L'allarme ormai, oltre che in Lombardia, è in Emilia-Romagna, “a livello che oggi, quella che una volta era orgogliosamente indicata come una regione costituente modello di sana amministrazione ed invidiata per l'elevato livello medio di vita dei suoi abitanti, oggi può ben definirsi ‘Terra di mafia’ nel senso pieno della espressione, essendosi verificato quel triste fenomeno cui si era accennato nella relazione dello scorso anno, quando sì era scritto dì una infiltrazione che ha riguardato, più che il territorio in quanto tale con una occupazione ‘militare’, i cittadini e le loro menti; con un condizionamento, quindi, ancor più grave”.

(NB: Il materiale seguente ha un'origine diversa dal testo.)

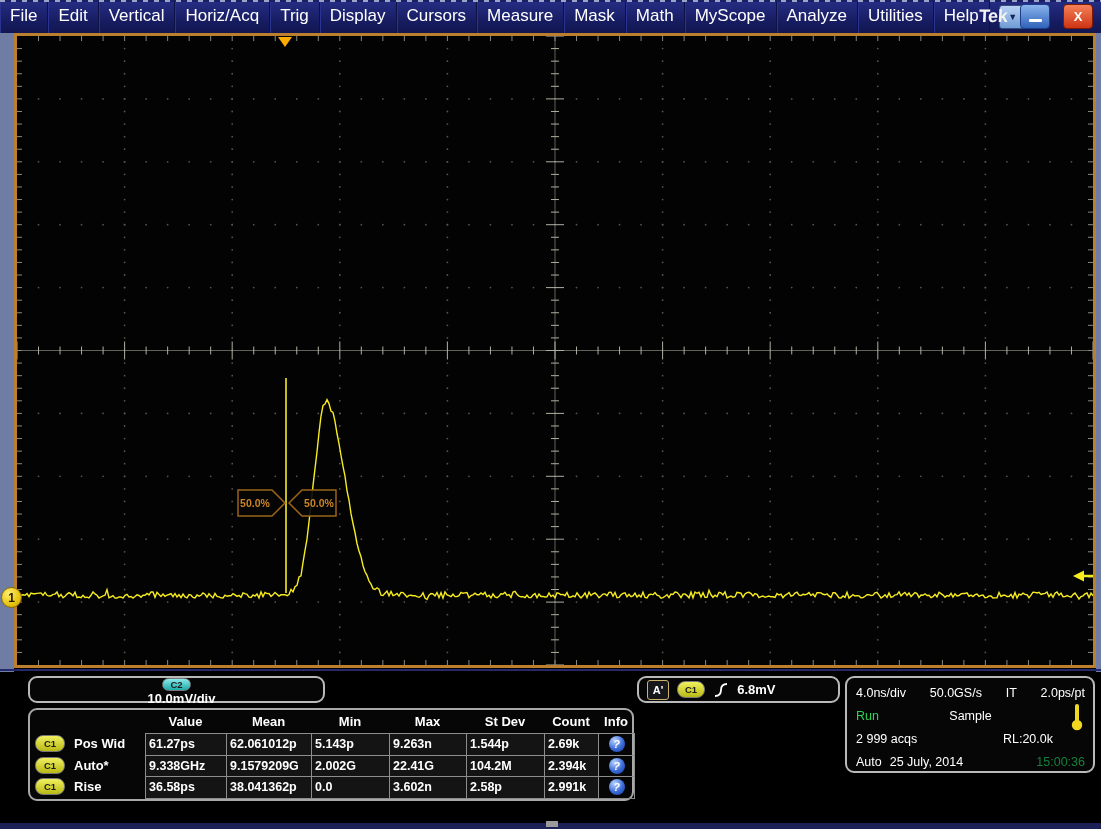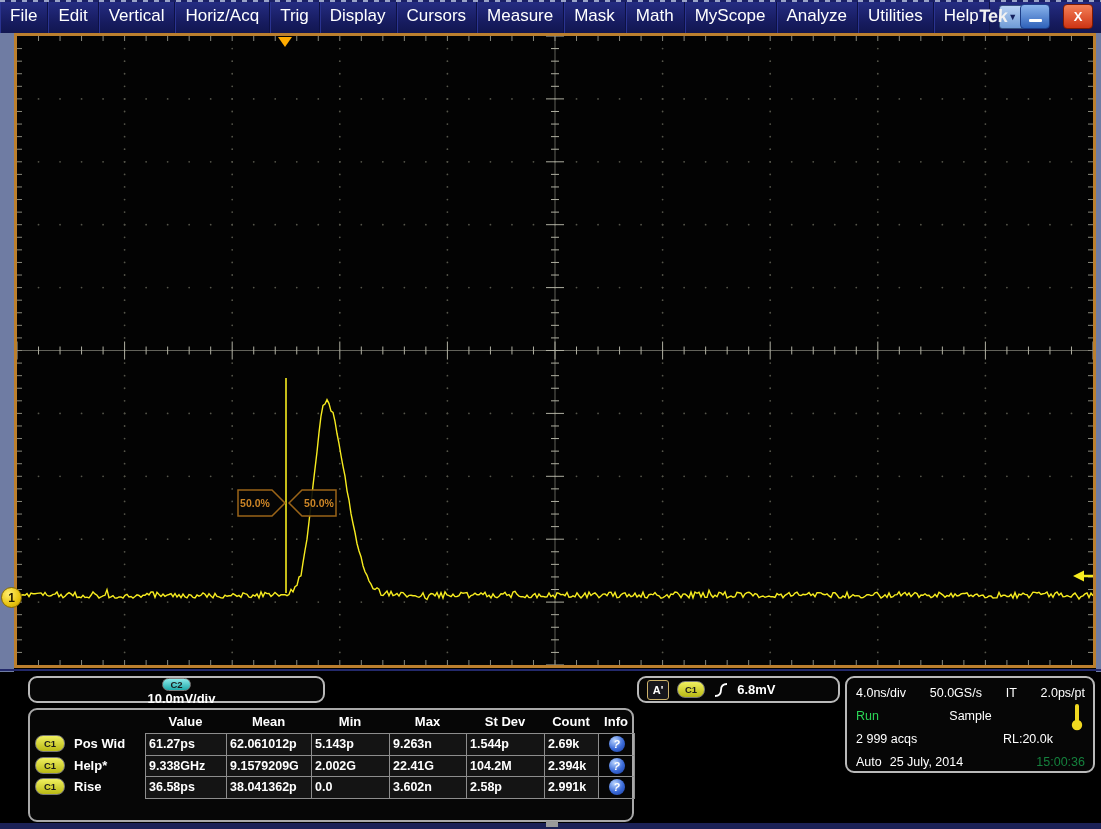"Value" .mtable { height: 114px -> 93px }
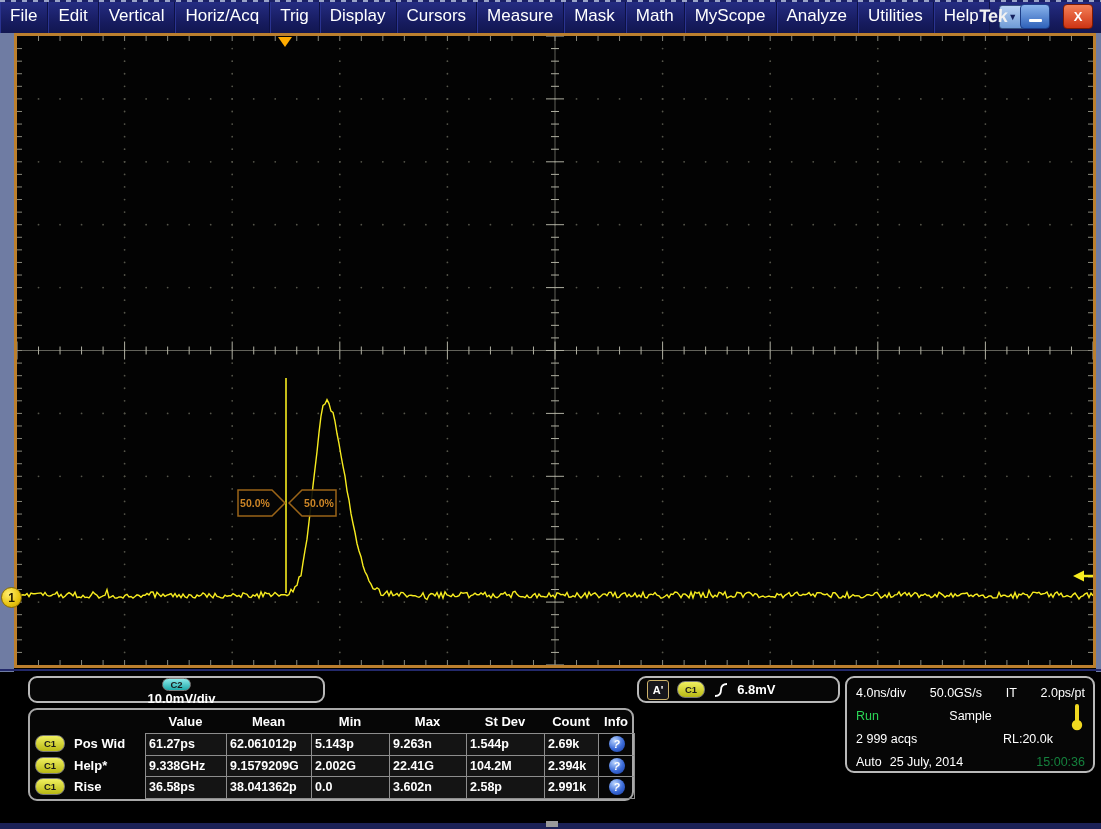"Help*" span.mlabel { text: Help -> Auto }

"Sono convinto che la chiesa potrebbe moltissimo contro le mafie e che grande responsabilità per i silenzi sia della Chiesa" ha detto ancora Roberti. "Viene ammazzato don Diana, poi don Puglisi: reazioni zero. Siamo dovuti arrivare al 2009 per iniziare a parlarne timidamente. Ora finalmente si è mosso qualcosa con Papa Francesco ma per decenni la Chiesa avrebbe potuto fare ma non ha fatto nulla". "Papa Francesco ne parla apertamente ma sono dovuti passare altri 6 anni per la scomunica dei mafiosi". "A fronte di tanti segni di falsa religiosità, chi doveva coglierli e contrastarli davanti allo stesso popolo non lo ha fatto; preti e vescovi in Calabria, Sicilia e Campania sono stati, salvo rare e nobilissime eccezioni, silenti e hanno perfino ignorato messaggi forti che pur provenivano dall'alto: basti pensare a quelli di Giovanni Paolo II ad Agrigento e di Benedetto XVI a Palermo" si legge ancora nella relazione 2014.

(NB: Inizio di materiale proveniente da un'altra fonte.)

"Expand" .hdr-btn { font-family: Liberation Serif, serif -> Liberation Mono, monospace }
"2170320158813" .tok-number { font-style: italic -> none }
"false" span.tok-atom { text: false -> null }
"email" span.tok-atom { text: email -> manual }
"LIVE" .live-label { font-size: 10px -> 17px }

Il rapporto tratta poi dell"indagine su Mafia Capitale. "Ha messo in evidenza uno spaccato delle istituzioni romane davvero sconfortante e preoccupante -scrive la Dna -. L'organizzazione capeggiata da Carminati oltre alle condotte tipicamente criminali dell'usura e delle estorsioni, ha realizzato una sistematica infiltrazione del tessuto imprenditoriale attraverso l'elargizione di favori, e delle istituzioni locali attraverso un diffuso sistema corruttivo. Si tratta di un'organizzazione mafiosa, del tutto peculiare". In Italia, ha spiegato Roberti, la corruzione "non è stata efficacemente contrastata perché mai considerata un reato grave, è stata tacitamente accettata e la mafia se ne è servita. Dobbiamo considerare la corruzione un gravissimo reato contro l'economia perché altera gli equilibri di mercato e i tanti imprenditori che vogliono vivere nella legalità". La lotta alla corruzione "è anche lotta alla mafia e noi paghiamo il prezzo di un sistema che si è rilassato", ha osservato Bindi.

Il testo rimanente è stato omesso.